| MazeGen, 2007-04-18 | Revision: 1.0 |
From time to time, speculations about portable assembler (what is a contradiction itself) araise. As an assembly programmer, I couldn't avoid these weird speculations. The similarity between x86-32 and x64 simply can't be overlooked and itself leads to finding some conjunctive syntax, here called Portable x86 Flat Syntax (PFS).
x64 architecture highlights:
MOV [RIP-2008h], RAX)r8 to r15xmm8 to xmm15Let's start with prohibition of all these new features. This way, 32-bit code is portable to x64 architecture. No problem, all works well :-)
Unfortunately, it is not so simple. These are incompatible issues:
RIP), thus all pointers should be 64-bit too.
Even if whole process would be loaded below 4GB boundary, where
32-bit pointers are big enough, pointers returned by operating
system can be above this boundary.PUSH EAX impossible
– only PUSH RAX or
PUSH AX can be used (this applies to 32-bit
memory operand as well).It is clear that we must set specific rules in this concept.
What rules should be given?
A register holding a pointer must be used the same
way like in 64-bit code. While compiling to 32-bit code, it will be
transformed to 32 bits. When stored in memory, it must use an
abstract type, say PVOID. This type is ruled same
way. It would be defined this way: (preudocode)
IF compile-for-64-bits PVOID typedef QWORD ELSE PVOID typedef DWORD ENDIF
Example of using a pointer within PFS:
port_ptr PVOID ? ... mov [port_ptr], rax ; in 32-bit code, rax becomes eax
Making instructions like
PUSH DWORD PTR [foo] portable is
a puzzler. Forcing 64-bit declaration of foo variable
is not the way to go (because of memory consumption etc.). New type,
specific to variables which pass through stack, is also not
suitable. To solve this issue, let's assume that the implementation
of PFS (called Portable x86 Flat Framework,
PFF) will provide comfortable way of using local variables
in functions. This way, there is almost no need for explicit use of
PUSH and POP instructions and these can be
forbidden. The exception is PUSH const, which always
default to current stack width using zero extension (this feature
makes the instruction partially portable).

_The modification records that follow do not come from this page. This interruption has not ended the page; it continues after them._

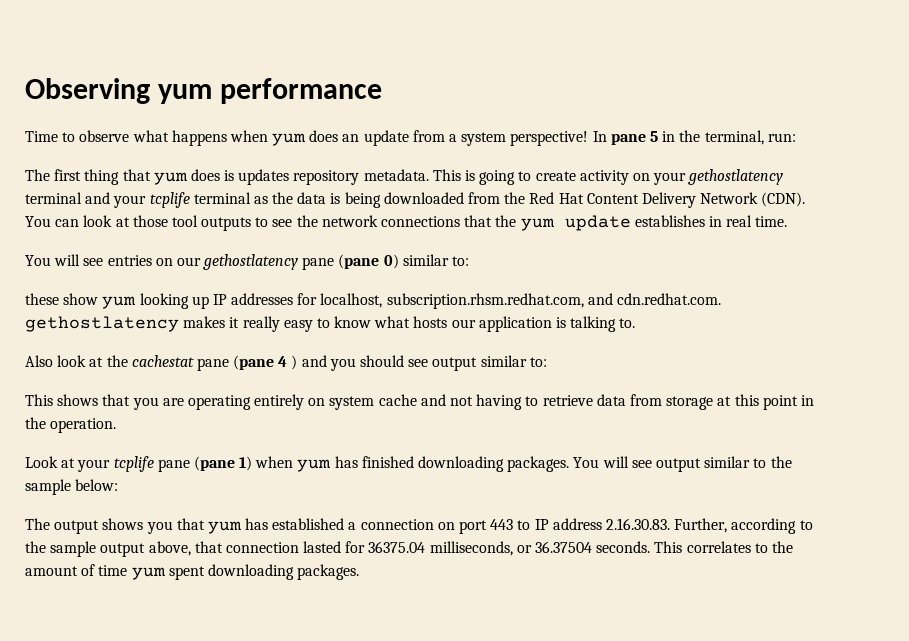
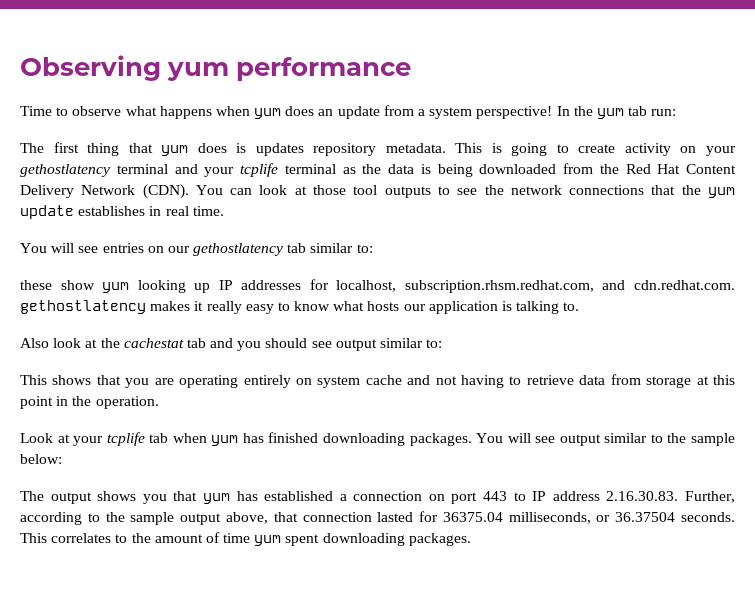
[610,130,764,145] pane 5 in the terminal, -> [573,106,648,119] the yum tab
[302,254,399,270] pane (pane 0) -> [287,243,307,253] tab
[196,355,298,371] pane (pane 4 ) -> [186,338,206,348] tab
[157,456,253,472] pane (pane 1) -> [149,433,169,443] tab

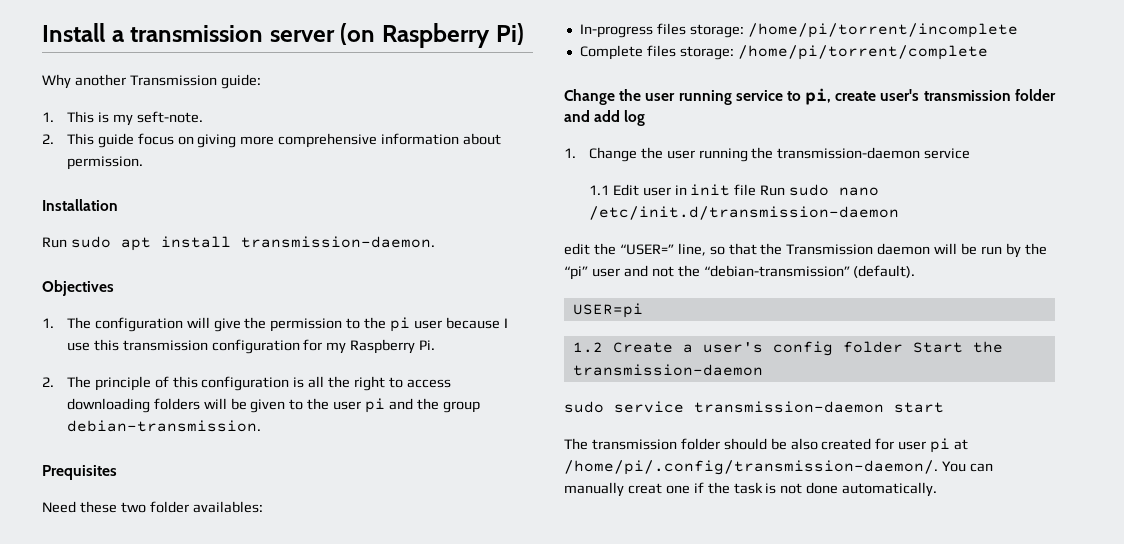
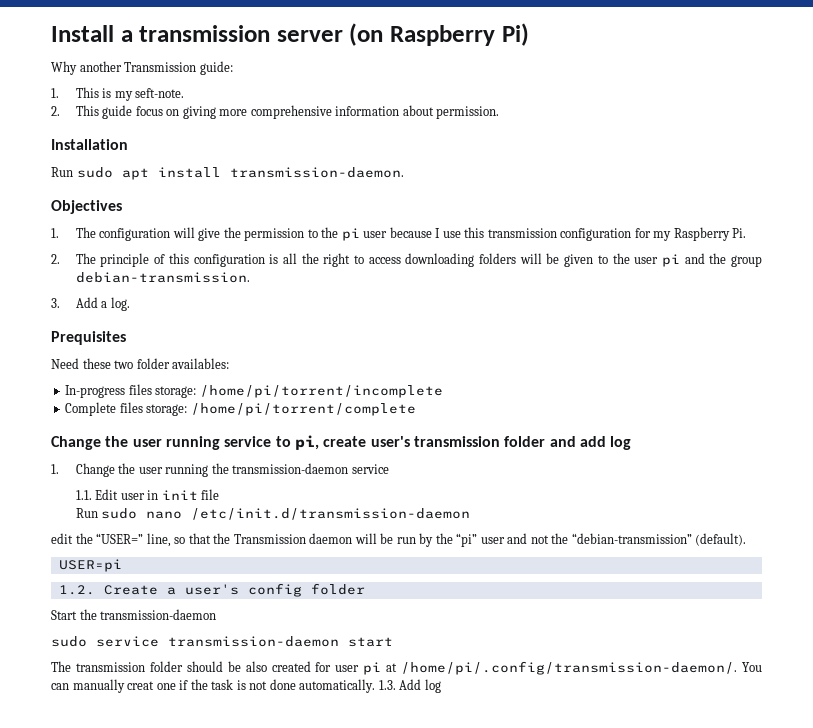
(261, 426) none -> [51,297,130,311] // 3. Add a log.
[588,185,609,195] 1.1 -> [75,490,92,500] 1.1.
(757, 190) none -> (220, 494) //
[572,342,603,353] 1.2 -> [58,585,95,595] 1.2.
(903, 347) none -> (365, 589) //
(938, 489) none -> [378,679,441,693] 1.3. Add log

These two rules should solve all incompatibilities. It is something what we could call Minimal Portable Flat Syntax (MPFS). Let's try if we can do better. Again, here go new 64-bit features:
Can't be explicitly enabled, this addressing mode is not
available in 32-bit mode. There is a trick to get current
EIP, we won't use it for simplicity though. Besides
this, an assembler can choose this addressing mode regardless of
a syntax.
These could be enabled only using complicated transformations in 32-bit code. For simplicity, it is not enabled (it works only for pointers, see first rule).
r8 to r15xmm8 to xmm15Can be enabled, if we assume that a PFS
implementation supports creation of threads on its own and can manage
issues connected with emulation of these registers. Additionally, at
least one original general register must is reserved for transformation
of instructions like MOV EAX, [R8] to 32-bit
code: (pseudocode)
; r8d_reg is emulated register r8d ; tmp_reg is a general register, reserved for PFS mov tmp_reg, [r8d_reg] mov eax, [tmp_reg]
This implies that if we'd want to enable addressing
like MOV EAX, [R8+R9*4], another reserved
register would be necessary:
mov tmp_reg1, [r8d_reg] mov tmp_reg2, [r9d_reg] mov eax, [tmp_reg1+tmp_reg2*4]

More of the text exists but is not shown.